In Denver, teachers are beginning a two-week prep period this week before the actual start of school, a start that will not include a simple unlocking of the doors and bringing students back. This year, in DPS and beyond, school begins remotely. “A remote start will help our community, our city and our state to keep cases (of coronavirus) from spiking and overwhelming our health facilities,” said Susana Cordova, DPS Superintendent.

Cordova’s announcement of resuming classes remotely, while practical and pragmatic in light of the virus that has killed more than 163,000 Americans, including more than 3,000 in Colorado, goes against the results of a summer survey taken by DPS parents. Nearly three quarters of those taking the survey said they wanted their children back in the classroom.

Almost uniformly, the metro area’s school districts plan to reopen in a way similar to Denver. Aurora Public Schools says remote rather than in-person learning will be in place through October when the first quarter ends. “A decision about whether to begin in-person learning” will be made depending on the trajectory of the virus, the school district said.
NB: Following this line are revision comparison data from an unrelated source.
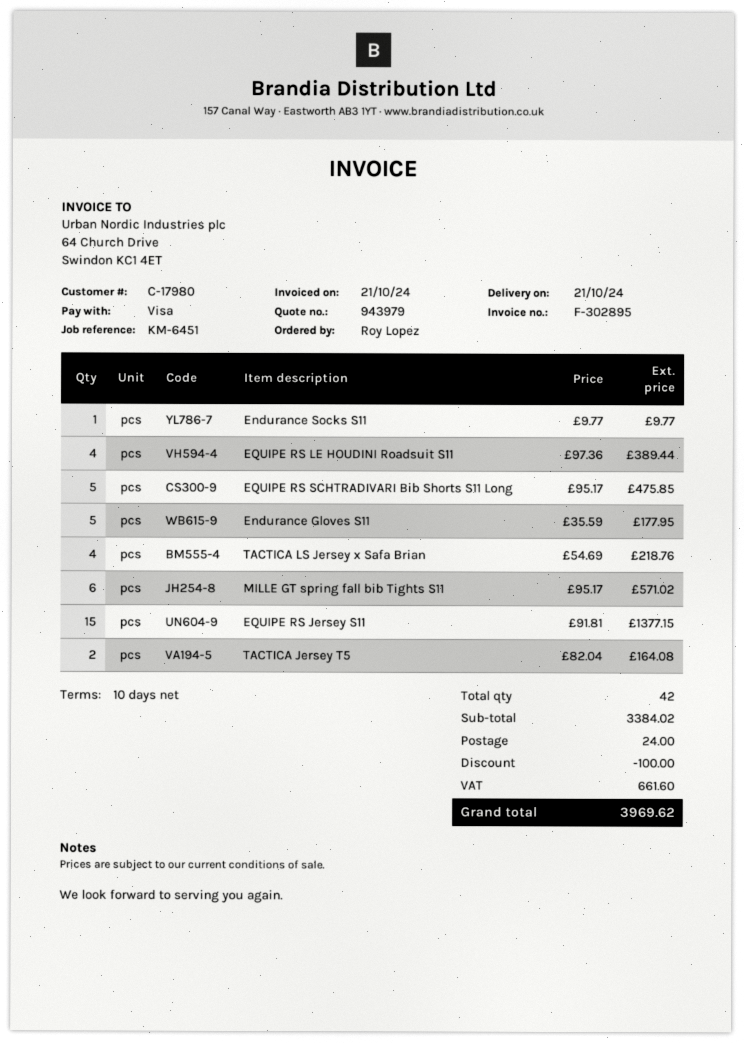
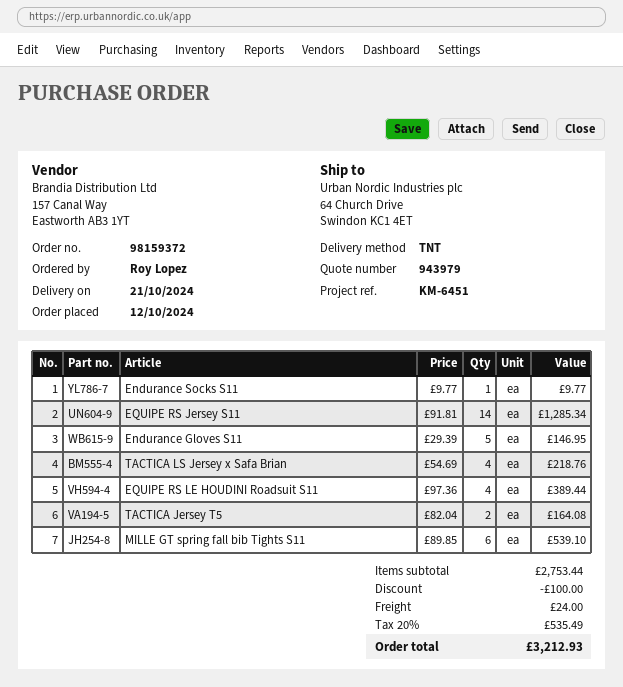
EQUIPE RS SCHTRADIVARI Bib Shorts S11 Long: 5 x 95.17 = 475.85 -> none
Endurance Gloves S11: 5 x 35.59 = 177.95 -> 5 x 29.39 = 146.95
MILLE GT spring fall bib Tights S11: 6 x 95.17 = 571.02 -> 6 x 89.85 = 539.10
EQUIPE RS Jersey S11: 15 x 91.81 = 1377.15 -> 14 x 91.81 = 1285.34
subtotal: 3384.02 -> 2753.44
tax: 661.60 -> 535.49
total: 3969.62 -> 3212.93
Jefferson County, the state’s second largest public school system, plans for an August 24th remote start. The first two weeks will be virtual. The District is planning a September 8th in-person/hybrid start.

While it would appear the metro area’s largest school districts are moving with more caution in restarting school, Cherry Creek Schools plan both full-time and part-time in-person classes beginning August 17th. It will also offer all curriculum virtually.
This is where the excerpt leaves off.